EXERCISE DETAILS
In the entries that follow, the line with "-33,8 +33,8 @@" opens the range and the line with "84px; bottom: 372.202px;" closes it; repeat that range exactly, both lines included.

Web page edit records
-------

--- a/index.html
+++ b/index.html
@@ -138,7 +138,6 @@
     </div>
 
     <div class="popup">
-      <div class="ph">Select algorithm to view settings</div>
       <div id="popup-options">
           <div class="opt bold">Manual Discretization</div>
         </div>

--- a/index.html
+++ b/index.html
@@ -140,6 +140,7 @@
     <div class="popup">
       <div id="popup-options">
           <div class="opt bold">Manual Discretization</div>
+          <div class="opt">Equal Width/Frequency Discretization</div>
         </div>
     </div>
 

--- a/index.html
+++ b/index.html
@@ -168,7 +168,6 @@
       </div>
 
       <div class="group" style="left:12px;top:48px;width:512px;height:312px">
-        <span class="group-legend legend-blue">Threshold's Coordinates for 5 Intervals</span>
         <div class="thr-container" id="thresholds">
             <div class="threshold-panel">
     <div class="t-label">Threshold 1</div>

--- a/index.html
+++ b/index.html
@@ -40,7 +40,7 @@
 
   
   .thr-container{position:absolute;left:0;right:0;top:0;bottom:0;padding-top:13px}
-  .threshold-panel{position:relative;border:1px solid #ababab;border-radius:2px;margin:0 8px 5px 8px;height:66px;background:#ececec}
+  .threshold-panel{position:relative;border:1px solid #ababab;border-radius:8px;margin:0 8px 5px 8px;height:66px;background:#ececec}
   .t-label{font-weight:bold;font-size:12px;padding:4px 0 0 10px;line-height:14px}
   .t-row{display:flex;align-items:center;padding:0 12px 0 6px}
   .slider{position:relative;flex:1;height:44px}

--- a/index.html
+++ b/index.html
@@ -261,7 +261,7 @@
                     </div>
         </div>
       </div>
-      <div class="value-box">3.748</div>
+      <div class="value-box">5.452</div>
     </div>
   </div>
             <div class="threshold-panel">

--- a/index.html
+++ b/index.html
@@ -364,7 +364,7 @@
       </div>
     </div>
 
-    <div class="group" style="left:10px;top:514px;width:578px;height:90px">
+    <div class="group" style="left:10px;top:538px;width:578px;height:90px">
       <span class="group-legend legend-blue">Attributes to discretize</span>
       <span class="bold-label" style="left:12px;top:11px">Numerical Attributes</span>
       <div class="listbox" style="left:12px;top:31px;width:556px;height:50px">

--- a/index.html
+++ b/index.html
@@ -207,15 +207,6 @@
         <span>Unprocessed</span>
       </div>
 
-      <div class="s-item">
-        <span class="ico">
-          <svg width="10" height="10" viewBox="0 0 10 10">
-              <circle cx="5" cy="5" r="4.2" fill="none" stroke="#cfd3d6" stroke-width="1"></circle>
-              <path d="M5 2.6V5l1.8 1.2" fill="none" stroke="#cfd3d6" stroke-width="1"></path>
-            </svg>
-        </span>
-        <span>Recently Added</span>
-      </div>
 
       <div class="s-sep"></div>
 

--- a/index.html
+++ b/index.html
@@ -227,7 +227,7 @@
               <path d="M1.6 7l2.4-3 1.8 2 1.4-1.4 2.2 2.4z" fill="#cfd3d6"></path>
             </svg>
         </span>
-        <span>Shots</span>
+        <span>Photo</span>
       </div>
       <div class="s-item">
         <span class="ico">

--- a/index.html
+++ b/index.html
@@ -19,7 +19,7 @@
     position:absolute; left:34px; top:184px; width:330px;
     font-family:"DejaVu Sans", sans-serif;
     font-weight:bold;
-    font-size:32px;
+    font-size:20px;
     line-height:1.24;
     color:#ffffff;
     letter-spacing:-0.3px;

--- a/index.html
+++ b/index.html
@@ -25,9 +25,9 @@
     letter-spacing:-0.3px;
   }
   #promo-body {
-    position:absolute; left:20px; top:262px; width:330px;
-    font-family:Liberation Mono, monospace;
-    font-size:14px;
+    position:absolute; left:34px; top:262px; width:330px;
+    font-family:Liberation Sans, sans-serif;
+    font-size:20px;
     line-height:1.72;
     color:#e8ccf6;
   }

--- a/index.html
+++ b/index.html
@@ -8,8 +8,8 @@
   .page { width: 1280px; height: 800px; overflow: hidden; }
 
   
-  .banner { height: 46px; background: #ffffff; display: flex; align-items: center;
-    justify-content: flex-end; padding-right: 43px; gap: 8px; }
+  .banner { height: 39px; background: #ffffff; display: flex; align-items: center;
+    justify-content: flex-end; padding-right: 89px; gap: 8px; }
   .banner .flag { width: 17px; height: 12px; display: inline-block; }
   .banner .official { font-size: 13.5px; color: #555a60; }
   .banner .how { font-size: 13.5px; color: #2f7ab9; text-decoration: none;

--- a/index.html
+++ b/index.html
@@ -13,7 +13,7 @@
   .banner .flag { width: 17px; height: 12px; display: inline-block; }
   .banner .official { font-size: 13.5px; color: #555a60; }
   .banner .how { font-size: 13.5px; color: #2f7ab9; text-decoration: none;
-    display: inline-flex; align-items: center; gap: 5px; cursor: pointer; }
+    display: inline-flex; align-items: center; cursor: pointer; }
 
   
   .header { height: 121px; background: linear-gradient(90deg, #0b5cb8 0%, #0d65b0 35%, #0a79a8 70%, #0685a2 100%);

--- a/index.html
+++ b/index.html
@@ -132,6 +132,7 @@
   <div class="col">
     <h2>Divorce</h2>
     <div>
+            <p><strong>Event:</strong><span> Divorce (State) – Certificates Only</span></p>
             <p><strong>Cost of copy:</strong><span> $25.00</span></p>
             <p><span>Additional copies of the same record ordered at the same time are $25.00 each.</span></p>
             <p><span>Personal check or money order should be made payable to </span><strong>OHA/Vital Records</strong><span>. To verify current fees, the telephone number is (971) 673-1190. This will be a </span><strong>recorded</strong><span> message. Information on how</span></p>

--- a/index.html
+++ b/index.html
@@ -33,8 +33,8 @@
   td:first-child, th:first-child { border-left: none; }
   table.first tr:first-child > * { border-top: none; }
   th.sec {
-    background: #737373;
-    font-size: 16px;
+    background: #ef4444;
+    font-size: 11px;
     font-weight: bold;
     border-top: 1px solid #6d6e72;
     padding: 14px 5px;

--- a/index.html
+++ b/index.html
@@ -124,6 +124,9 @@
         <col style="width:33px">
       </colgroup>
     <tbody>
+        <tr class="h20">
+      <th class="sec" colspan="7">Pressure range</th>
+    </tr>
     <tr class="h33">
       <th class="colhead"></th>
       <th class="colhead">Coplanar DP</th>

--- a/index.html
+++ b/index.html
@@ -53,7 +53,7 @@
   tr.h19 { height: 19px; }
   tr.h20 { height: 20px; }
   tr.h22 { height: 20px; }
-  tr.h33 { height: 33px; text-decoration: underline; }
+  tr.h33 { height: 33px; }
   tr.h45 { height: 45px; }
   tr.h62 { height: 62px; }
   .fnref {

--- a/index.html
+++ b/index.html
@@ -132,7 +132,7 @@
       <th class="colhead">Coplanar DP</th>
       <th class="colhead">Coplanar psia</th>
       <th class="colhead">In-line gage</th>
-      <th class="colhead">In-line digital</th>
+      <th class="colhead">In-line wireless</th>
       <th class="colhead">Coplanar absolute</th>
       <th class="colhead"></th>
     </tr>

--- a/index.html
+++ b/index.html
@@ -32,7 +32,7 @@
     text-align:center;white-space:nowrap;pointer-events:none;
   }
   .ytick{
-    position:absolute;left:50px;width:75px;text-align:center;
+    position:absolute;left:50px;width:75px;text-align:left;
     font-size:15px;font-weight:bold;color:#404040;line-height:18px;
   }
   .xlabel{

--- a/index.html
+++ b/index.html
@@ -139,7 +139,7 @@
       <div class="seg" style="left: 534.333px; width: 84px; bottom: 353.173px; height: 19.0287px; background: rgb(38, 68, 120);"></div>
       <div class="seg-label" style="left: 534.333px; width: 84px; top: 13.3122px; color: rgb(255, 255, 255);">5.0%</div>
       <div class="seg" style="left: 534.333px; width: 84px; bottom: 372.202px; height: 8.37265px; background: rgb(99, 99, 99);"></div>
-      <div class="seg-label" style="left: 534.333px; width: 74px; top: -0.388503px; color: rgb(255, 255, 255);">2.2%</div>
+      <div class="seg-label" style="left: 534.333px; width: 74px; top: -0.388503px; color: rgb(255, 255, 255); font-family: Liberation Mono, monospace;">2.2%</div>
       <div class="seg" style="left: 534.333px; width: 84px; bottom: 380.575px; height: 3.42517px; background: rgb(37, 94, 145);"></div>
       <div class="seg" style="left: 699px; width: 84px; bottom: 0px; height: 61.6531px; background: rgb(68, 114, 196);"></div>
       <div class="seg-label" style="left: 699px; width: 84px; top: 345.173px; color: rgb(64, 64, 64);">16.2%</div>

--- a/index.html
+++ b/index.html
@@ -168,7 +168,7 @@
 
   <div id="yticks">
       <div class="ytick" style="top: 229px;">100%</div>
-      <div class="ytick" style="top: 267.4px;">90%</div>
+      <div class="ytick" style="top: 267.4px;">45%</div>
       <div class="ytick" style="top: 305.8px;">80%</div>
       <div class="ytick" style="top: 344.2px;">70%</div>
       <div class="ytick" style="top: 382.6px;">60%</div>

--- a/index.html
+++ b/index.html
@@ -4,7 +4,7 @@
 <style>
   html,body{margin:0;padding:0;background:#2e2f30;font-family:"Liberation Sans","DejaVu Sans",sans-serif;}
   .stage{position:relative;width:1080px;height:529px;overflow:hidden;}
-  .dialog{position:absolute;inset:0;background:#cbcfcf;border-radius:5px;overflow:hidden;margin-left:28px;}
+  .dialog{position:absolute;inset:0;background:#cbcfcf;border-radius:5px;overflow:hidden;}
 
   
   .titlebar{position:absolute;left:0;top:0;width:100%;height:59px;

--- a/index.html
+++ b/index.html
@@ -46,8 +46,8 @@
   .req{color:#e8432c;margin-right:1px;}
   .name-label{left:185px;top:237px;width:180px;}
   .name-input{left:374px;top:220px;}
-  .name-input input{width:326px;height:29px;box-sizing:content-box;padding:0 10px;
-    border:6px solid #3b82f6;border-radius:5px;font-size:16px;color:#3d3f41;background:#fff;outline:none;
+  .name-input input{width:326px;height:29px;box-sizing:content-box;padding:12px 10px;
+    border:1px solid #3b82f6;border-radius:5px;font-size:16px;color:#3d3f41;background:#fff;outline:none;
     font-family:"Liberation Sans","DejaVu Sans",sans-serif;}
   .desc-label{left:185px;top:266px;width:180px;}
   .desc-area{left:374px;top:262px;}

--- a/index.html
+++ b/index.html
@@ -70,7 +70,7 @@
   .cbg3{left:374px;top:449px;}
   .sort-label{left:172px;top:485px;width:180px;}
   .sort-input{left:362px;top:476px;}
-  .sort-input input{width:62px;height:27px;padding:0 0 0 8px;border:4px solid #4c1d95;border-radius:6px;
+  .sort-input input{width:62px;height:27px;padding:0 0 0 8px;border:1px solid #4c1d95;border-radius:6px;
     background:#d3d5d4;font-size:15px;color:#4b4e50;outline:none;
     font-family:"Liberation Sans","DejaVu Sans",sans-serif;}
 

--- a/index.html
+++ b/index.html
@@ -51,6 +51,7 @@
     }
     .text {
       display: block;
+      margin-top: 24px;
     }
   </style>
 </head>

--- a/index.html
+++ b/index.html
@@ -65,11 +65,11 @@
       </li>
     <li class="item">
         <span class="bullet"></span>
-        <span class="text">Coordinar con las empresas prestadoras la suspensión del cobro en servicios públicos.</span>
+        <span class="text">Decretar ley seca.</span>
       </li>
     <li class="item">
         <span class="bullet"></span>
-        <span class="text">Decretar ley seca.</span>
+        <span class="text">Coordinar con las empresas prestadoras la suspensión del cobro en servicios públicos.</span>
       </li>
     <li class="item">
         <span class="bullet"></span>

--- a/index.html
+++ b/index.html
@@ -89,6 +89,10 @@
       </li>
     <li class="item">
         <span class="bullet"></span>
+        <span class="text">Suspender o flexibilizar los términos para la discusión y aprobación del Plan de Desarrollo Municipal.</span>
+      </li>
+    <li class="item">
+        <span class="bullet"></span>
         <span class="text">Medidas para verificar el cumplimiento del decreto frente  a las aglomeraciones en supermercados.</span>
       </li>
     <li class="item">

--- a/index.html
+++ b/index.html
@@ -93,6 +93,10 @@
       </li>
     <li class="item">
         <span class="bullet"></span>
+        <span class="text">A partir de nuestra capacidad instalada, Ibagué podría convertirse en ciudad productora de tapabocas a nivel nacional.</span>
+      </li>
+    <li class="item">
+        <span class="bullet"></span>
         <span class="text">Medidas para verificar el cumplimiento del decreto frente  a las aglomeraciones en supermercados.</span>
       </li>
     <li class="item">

-------

EXERCISE RESULT
@@ -33,8 +33,8 @@
   td:first-child, th:first-child { border-left: none; }
   table.first tr:first-child > * { border-top: none; }
   th.sec {
-    background: #737373;
-    font-size: 16px;
+    background: #ef4444;
+    font-size: 11px;
     font-weight: bold;
     border-top: 1px solid #6d6e72;
     padding: 14px 5px;

--- a/index.html
+++ b/index.html
@@ -124,6 +124,9 @@
         <col style="width:33px">
       </colgroup>
     <tbody>
+        <tr class="h20">
+      <th class="sec" colspan="7">Pressure range</th>
+    </tr>
     <tr class="h33">
       <th class="colhead"></th>
       <th class="colhead">Coplanar DP</th>

--- a/index.html
+++ b/index.html
@@ -53,7 +53,7 @@
   tr.h19 { height: 19px; }
   tr.h20 { height: 20px; }
   tr.h22 { height: 20px; }
-  tr.h33 { height: 33px; text-decoration: underline; }
+  tr.h33 { height: 33px; }
   tr.h45 { height: 45px; }
   tr.h62 { height: 62px; }
   .fnref {

--- a/index.html
+++ b/index.html
@@ -132,7 +132,7 @@
       <th class="colhead">Coplanar DP</th>
       <th class="colhead">Coplanar psia</th>
       <th class="colhead">In-line gage</th>
-      <th class="colhead">In-line digital</th>
+      <th class="colhead">In-line wireless</th>
       <th class="colhead">Coplanar absolute</th>
       <th class="colhead"></th>
     </tr>

--- a/index.html
+++ b/index.html
@@ -32,7 +32,7 @@
     text-align:center;white-space:nowrap;pointer-events:none;
   }
   .ytick{
-    position:absolute;left:50px;width:75px;text-align:center;
+    position:absolute;left:50px;width:75px;text-align:left;
     font-size:15px;font-weight:bold;color:#404040;line-height:18px;
   }
   .xlabel{

--- a/index.html
+++ b/index.html
@@ -139,7 +139,7 @@
       <div class="seg" style="left: 534.333px; width: 84px; bottom: 353.173px; height: 19.0287px; background: rgb(38, 68, 120);"></div>
       <div class="seg-label" style="left: 534.333px; width: 84px; top: 13.3122px; color: rgb(255, 255, 255);">5.0%</div>
       <div class="seg" style="left: 534.333px; width: 84px; bottom: 372.202px; height: 8.37265px; background: rgb(99, 99, 99);"></div>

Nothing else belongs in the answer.